Dear Golda, Chana, Zelda, Elka, Cyla, Eljusz, Avigajl, Icek, Topche, Szulim, Chanina Dow, Necamiasz Dawid, Henek, Czuczka, Gisia Chaja, Syma, Pejsach and the rest of you whose names I don't know,

Yesterday was the Mystery of Light and Darkness. It’s the time once a year when Brama Grodzka in Lublin organizes the reading of the names of some people who were in the ghetto. Some people. Not all, because the only list we have is one of people who had work permits. None of you are even on the list but I added you and read your names anyway because you are all Lublin Jews who were murdered in the Holocaust and I wanted to speak your names. You are my great-grandparents, my greats aunts, my great uncle, my cousins and my mother’s beloved teacher. I should have known you and your descendants. I could have known you if circumstances had been different.

I wish more people had been there yesterday. I wish more of my friends had been. A lot of students were there yesterday reading the names. Some of them, I felt, were just reading words off a page. Did you notice that? But some of them were very aware that each name they read represented a whole life that was cut short. Their awareness gave me hope.

Sometimes when someone read a name, like when Witek was reading Goldbergs, there were so many of them that it was jarring. Were those all from one family? Did you know them? What was it like to hear the list when you know a lot of the names on it? I heard a lot of Bornsztajns— the name of my great-great grandmother Nechama Bornsztajn, (your mother, Saba Pejsach—was she really not a nice person, as has been handed down?) who was born in Lublin on Nadstawna Street in the mid-nineteenth century. Were all those Bornsztajns whose names I heard yesterday our relatives? Did you grow up with them? Go to synagogue with them? Do business with them? Play with them?

I heard the name Grajer, the notorious Jew who collaborated with the Germans during the war. Did you know about him? Did you hate him? I heard the name Burstein–there were a lot of them as well.
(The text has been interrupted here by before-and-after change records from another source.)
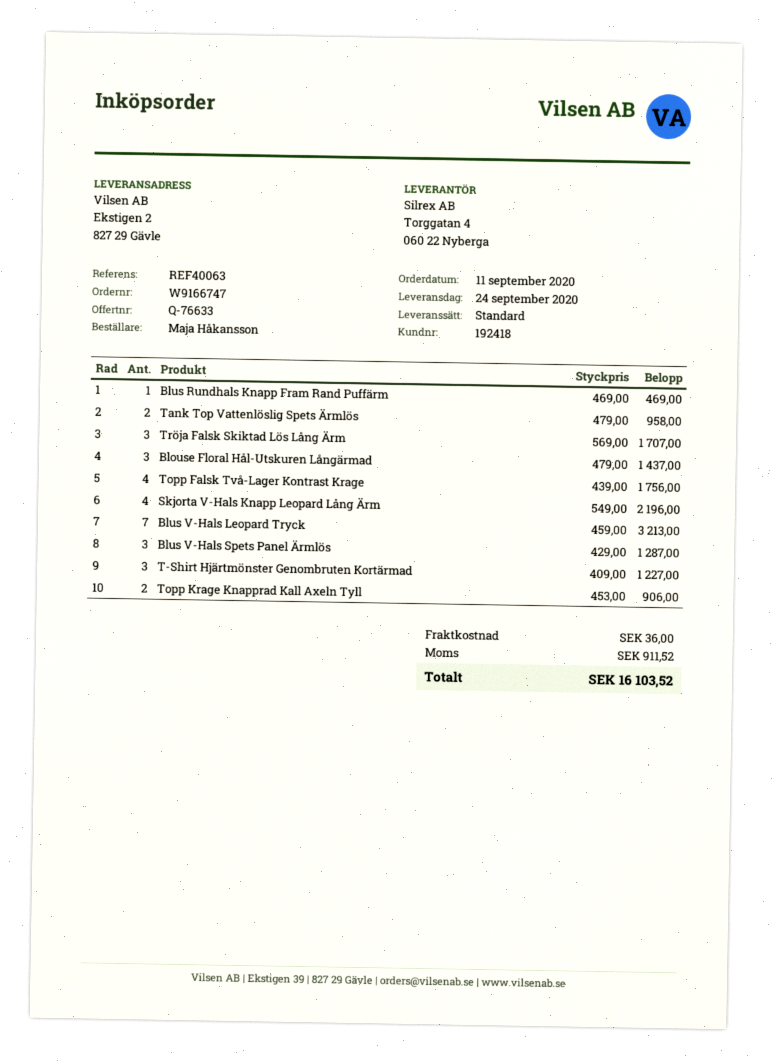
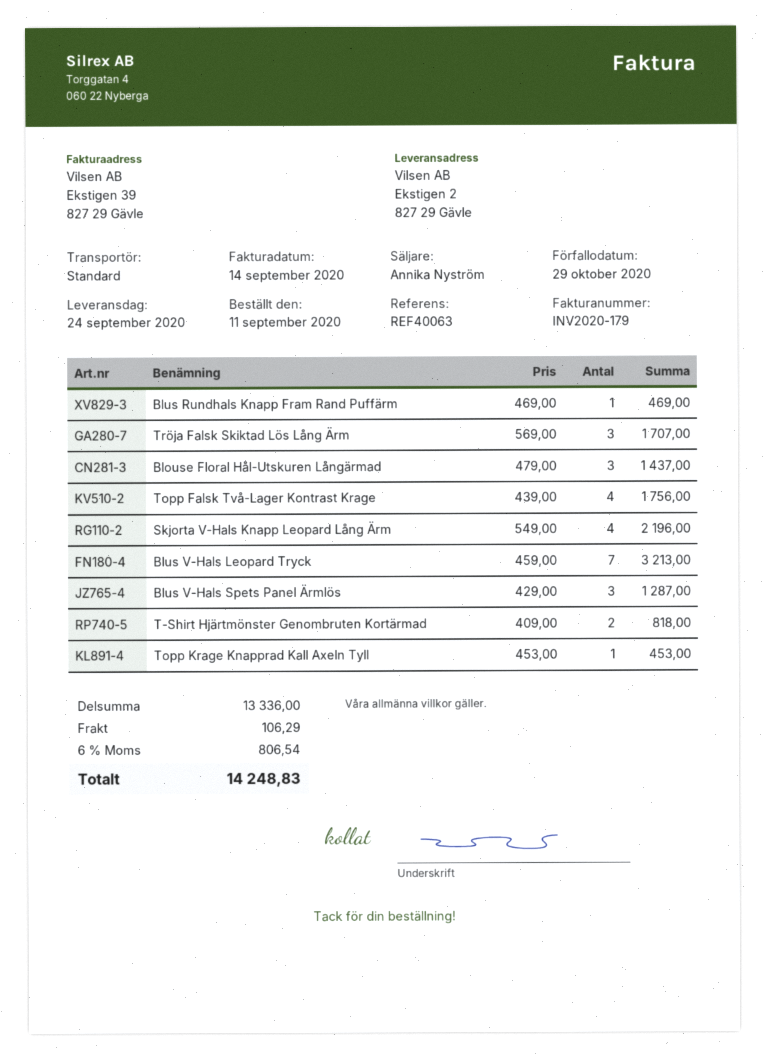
Tank Top Vattenlöslig Spets Ärmlös: 2 x 479.00 = 958.00 -> none
T-Shirt Hjärtmönster Genombruten Kortärmad: 3 x 409.00 = 1227.00 -> 2 x 409.00 = 818.00
Topp Krage Knapprad Kall Axeln Tyll: 2 x 453.00 = 906.00 -> 1 x 453.00 = 453.00
shipping: 36.00 -> 106.29
tax: 911.52 -> 806.54
total: 16103.52 -> 14248.83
And I thought of the article I am currently translating about the Burstein family and a story about a wise rabbi in their family.

I wondered how many of the names that were read were family of the Lubliners whom I know, descendants of Lublin Jews.

Behind all the names that were read last night are people, all kinds of people: little kids, wise rabbis (and likely some not so wise rabbis!), beloved teachers, collaborators. Lovable grandfathers like you, Saba Pejsach; timid, gentle people like you, Elke; little boys like you, Eljusz; elegant women like you Subta Syma, people who sang beautifully, like you Zelda, and so many whom we know nothing about. But at least we have their names, and if we don’t, we still remember.

Love, Leora

Some of the names of Lublin Jews in the ghetto that were read as part of the Mystery of Light and Darkness, March 18, 2019.

Some of the names of Lublin Jews in the ghetto that were read as part of the Mystery of Light and Darkness, March 18, 2019.